神域

@9zth7DcB

第1話

離婚したときに、元夫はどうしてもと言って聞かず、私の収入が不安定であることを訴えて娘の親権をとった。私は、離婚するのだから当然母親が娘と暮らすことになるのだろうと思っていたが、元夫の方が上手だった。だから…というわけではないが、彼は私に娘の養育費を支払わなくてもいいとまで言った。それでも離婚してからずっと支払ってきたが、今後は苦しいかもしれない。

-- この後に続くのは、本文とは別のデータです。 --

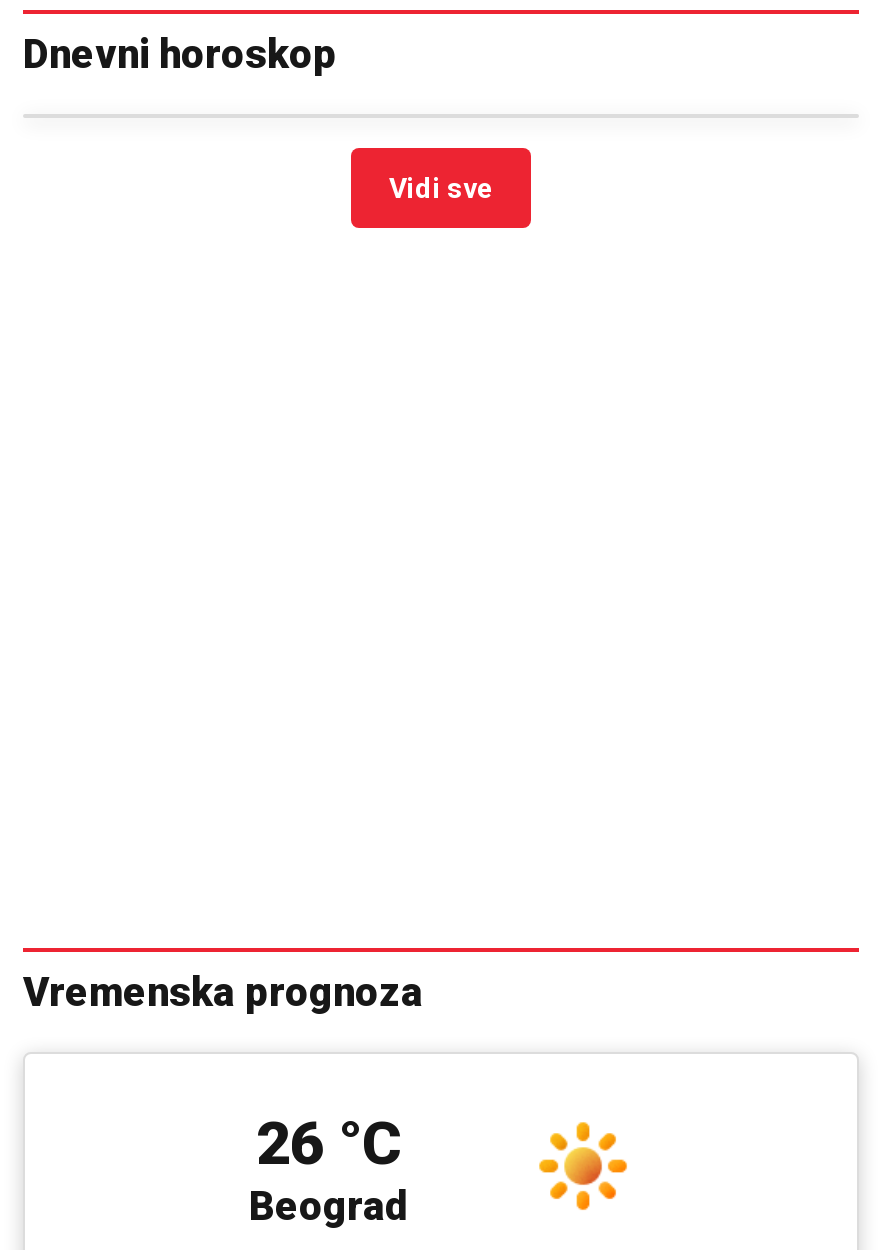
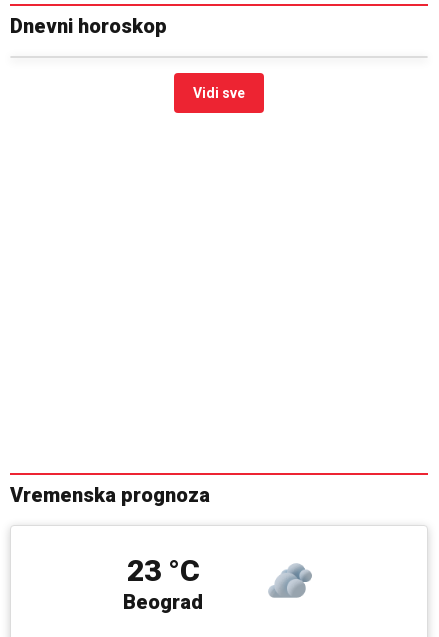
- 26 °C
+ 23 °C

- [image]
+ [image]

 フリーランスの翻訳者など、家庭裁判所の調停員や元夫が依頼した弁護士から見れば、主婦のひまつぶしのような、職業とも呼べない不安定極まりない稼業に見えたのだろう。実際には、離婚した5年前には結構仕事量もあって、ひっきりなしに翻訳会社数社の連絡もあり、私生活はともかく充実していたのだ。

状況を変えたのは、2016年のGoogle翻訳のイノベーションだった。それから、あっという間に、機械翻訳は翻訳業界に席巻してきた。仕事は好きだったが、機械翻訳のせいか全体的な仕事量が減ってきていて、この先生活が成り立つかどうかというプレッシャーは心地よいものではなかった。

 生活の不安定さが原因になったのか、うつ病かもしれない、ひどい不眠に悩まされるようになった。薬をもらいに病院へ行った。